If there was an occasional, unedifying tendency to sling high balls Crouch-wards in the first hour or so, I can only stand back and applaud the manner in which we adapted after VDV’s red card and the subsequent withdrawal of Crouch. The prospect of seeing out half an hour a man down – our finest man at that – with a narrow (2-1) lead, and against feisty opposition, had a whole army of butterflies hurtling around the stomach, but by golly our heroes did a grand job. The absence of Crouch removed the urge to go long, and instead, with a maturity I had dared not dream they possessed, our lot played keep-ball, looking for all the world like they were a man up rather than down.
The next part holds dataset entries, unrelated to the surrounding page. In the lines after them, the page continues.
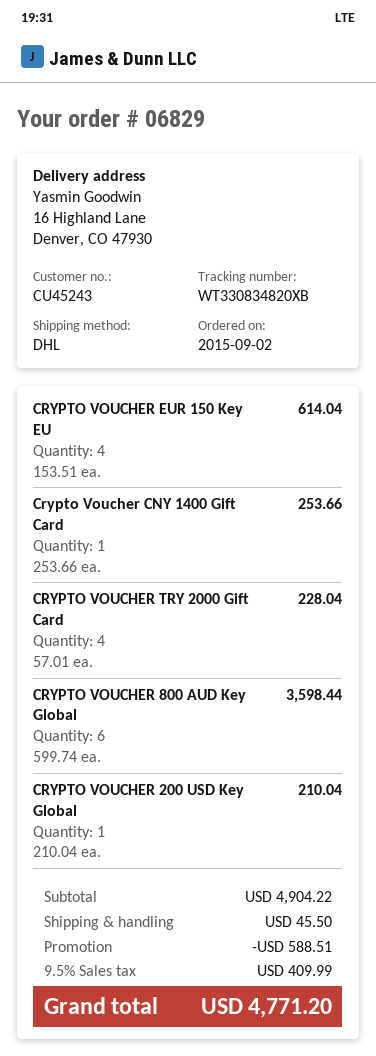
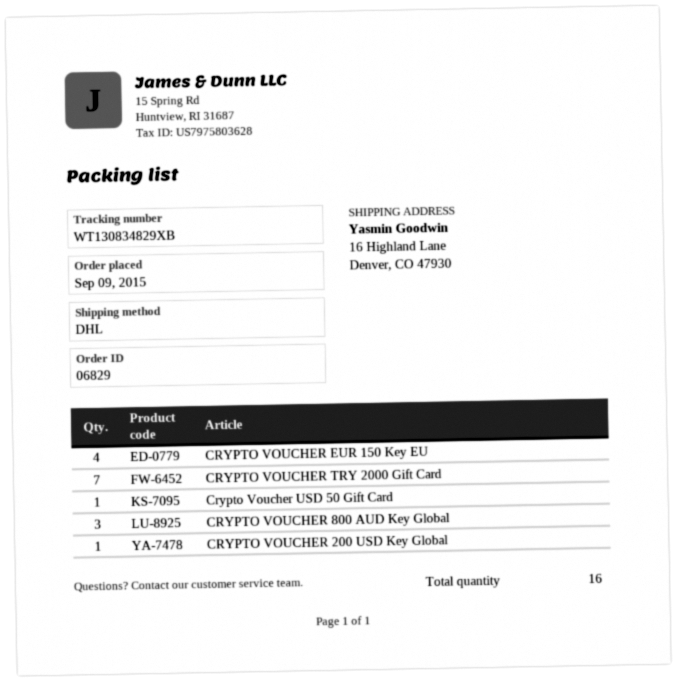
order date: 2015-09-02 -> 2015-09-09
tracking number: WT330834820XB -> WT130834829XB
Crypto Voucher CNY 1400 Gift Card: 1 -> none
CRYPTO VOUCHER TRY 2000 Gift Card: 4 -> 7
CRYPTO VOUCHER 800 AUD Key Global: 6 -> 3
Crypto Voucher USD 50 Gift Card: none -> 1

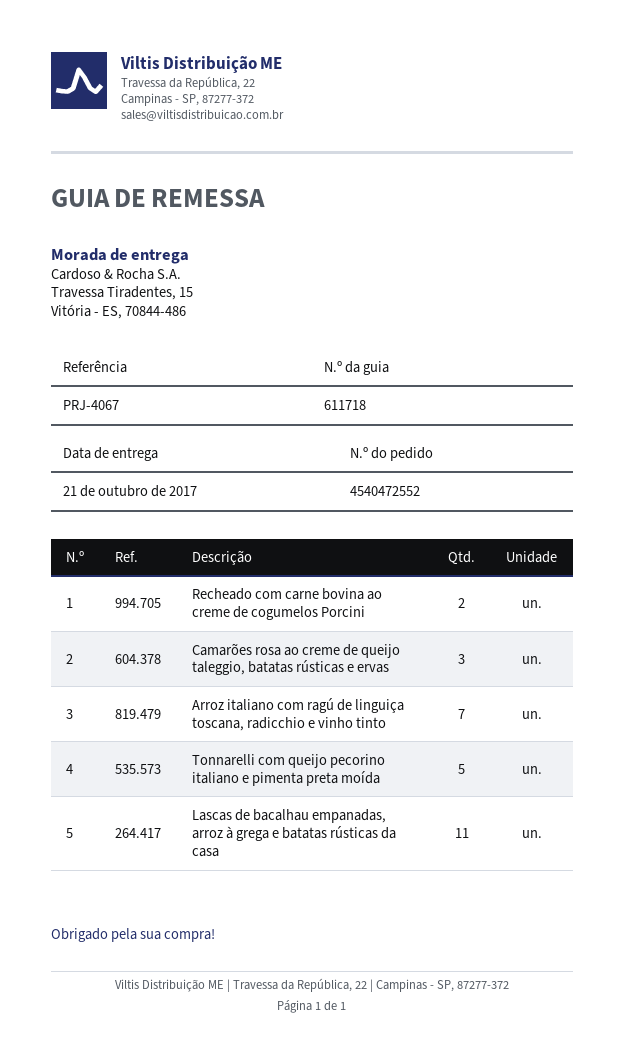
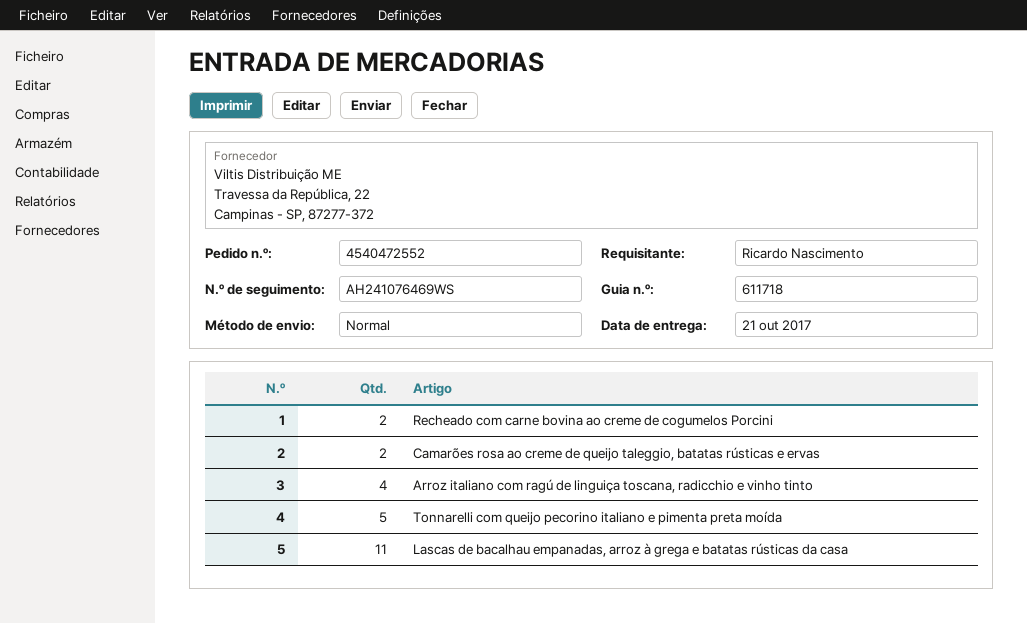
Camarões rosa ao creme de queijo taleggio, batatas rústicas e ervas: 3 -> 2
Arroz italiano com ragú de linguiça toscana, radicchio e vinho tinto: 7 -> 4

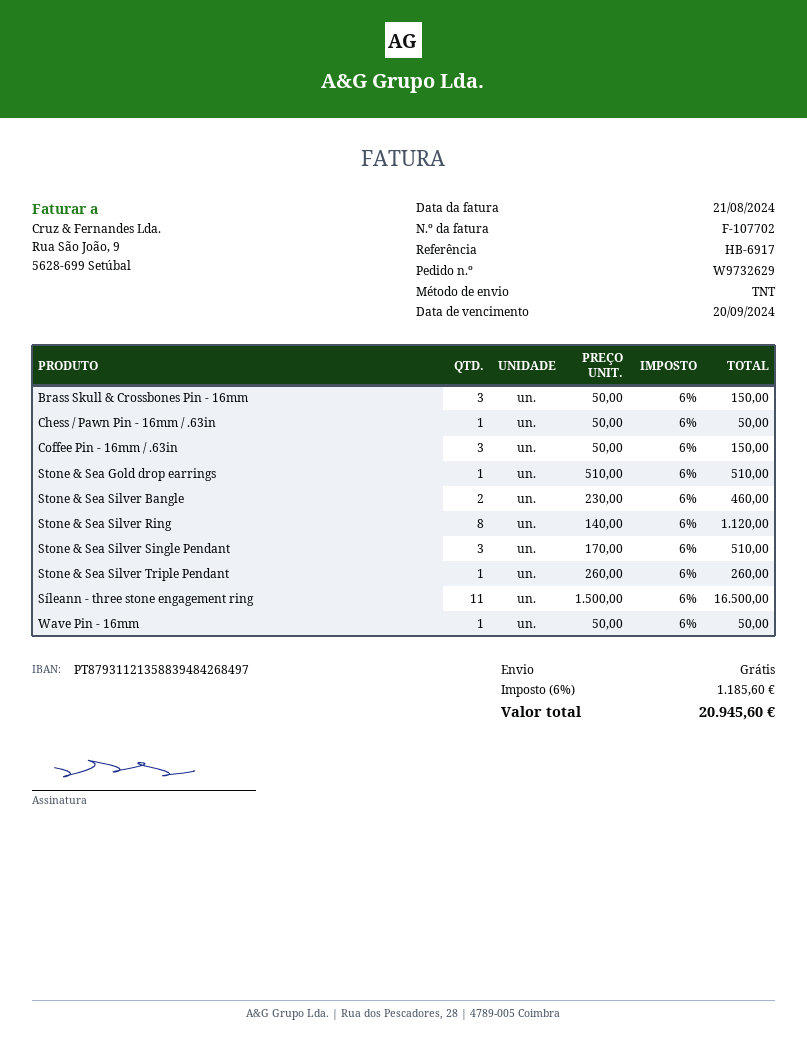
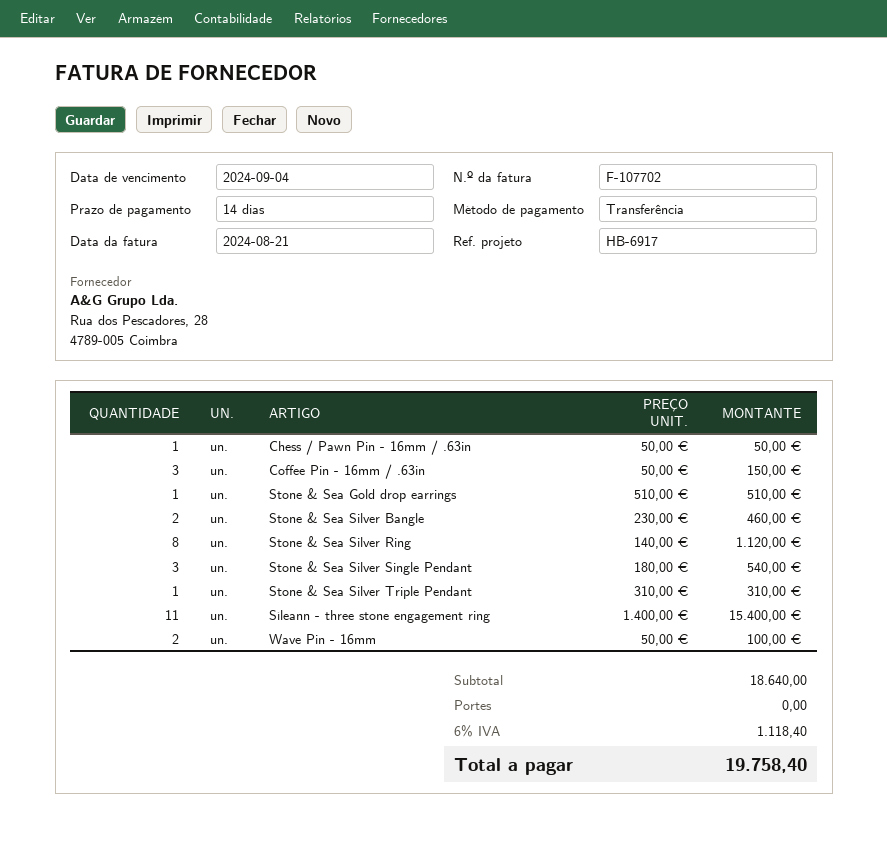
due date: 2024-09-20 -> 2024-09-04
Brass Skull & Crossbones Pin - 16mm: 3 x 50.00 = 150.00 -> none
Stone & Sea Silver Single Pendant: 3 x 170.00 = 510.00 -> 3 x 180.00 = 540.00
Stone & Sea Silver Triple Pendant: 1 x 260.00 = 260.00 -> 1 x 310.00 = 310.00
Síleann - three stone engagement ring: 11 x 1500.00 = 16500.00 -> 11 x 1400.00 = 15400.00
Wave Pin - 16mm: 1 x 50.00 = 50.00 -> 2 x 50.00 = 100.00
tax: 6% = 1185.60 -> 6% = 1118.40
total: 20945.60 -> 19758.40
Hudd positively revelled in the situation, demanding the responsibility of string-puller-in-chief, and prompting a surge of paternal pride at AANP Towers, where we recalled with misty eyes those days of yore when we flung up our hands, called him fat and despaired that he would never make the grade.

 

Hyde Hudd

 

It should probably be noted that Hudd can also consider himself a lucky boy for remaining on the pitch, for while I am do not think he actually realised he was about to wallop that blighter in the head, I think it is fair to say that The Flailing Elbow is an art-from rarely looked upon with kindness by officials. His demeanour (“Contorted Rage”), was also rather a picture, and may well be invoked when those heroes in blazers at UEFA mete out their retrospective punishments.

 

Jekyll, Hyde, All Action, No Plot – Van Der Vaart Had The Whole Blinking Lot

 

Column inches aplenty for VDV, a player who has taken to the all-action approach like a duck to water. A player of his age and experience ought to have known better than to have gone hurtling in to his yellow card challenges, but it is difficult to begrudge a man who is so determined to be at the hub of activity, and who adds so much quality. His first half volleys were sumptuous, oozing technique, and he then made a difficult goal look fairly straightforward. Lovely to see such difficult skills come so naturally to a player in lilywhite, and heart-warming too that we have in our ranks a midfielder in whom the urge to shoot is always prominent.

 

Bale: Now Showing Too Much Quality

 

Bale did what Bale does, after a heart-in-mouth moment in the first half when he appeared to fall victim to an x-rated challenge from the advertising hoardings. Wondrous stuff as always from the handsome young Welshman, except that now every time he gallops 50 yard, roasts half the opposition team and plonks the ball into the net, I glance nervously over my shoulder for the sight of Alex Ferguson marching up the High Road, cheque-book in hand. Someone tell young Gareth to tone done the quality and lie low for a while.

 

Elsewhere on the Pitch

 

Gomes’ one-handed save ought not to be overlooked; Modders was mightily effective in a supporting role, keeping things ticking over without ever really dipping into his box of attacking tricks; Ledley, as ever, looked majestic.

 

Two forthcoming games against Inter, while Twente and Werder Bremen squabble amongst themselves, might tip the group table upside down, but four points from two games, home and away, is the start for which we had all hoped, while the entertainment value has flown right off the scale. Nobody does all action no plot like Tottenham.

 

Spurs – Twente Preview

 

29/9/2010: The unspoken agreement in place seems to be that Premiership points can be traded off for rip-snorting Champions League performances. (I call it an “agreement”, but this does rather seem to have been imposed upon us fans by the players, without any option. Such is life). It is therefore time for our heroes to stick to their side of the bargain. If they want to amble around the pitch while Premiership minnows sneak off with the spoils, then they had jolly well better repay us – starting tonight. Insouciantly chucking away the two-goal lead in Bremen was acceptable, because apparently a point away from home in the Champions League is allowed, but any similar nonsense at home tonight would leave us with an awkward few evenings in store.

 

Last season we set a healthy precedent of turning floodlit games at the Lane into glory glory nights worthy of club shop DVDs, so the template is in place. A high-octane start, an early goal or two, a throbbing Lane audience – we all know the drill. Time for our lot to make names for themselves.

Categories
Spurs match reports

(Back Catalogue) West Ham 1-0 Spurs: Time For A Settled XI?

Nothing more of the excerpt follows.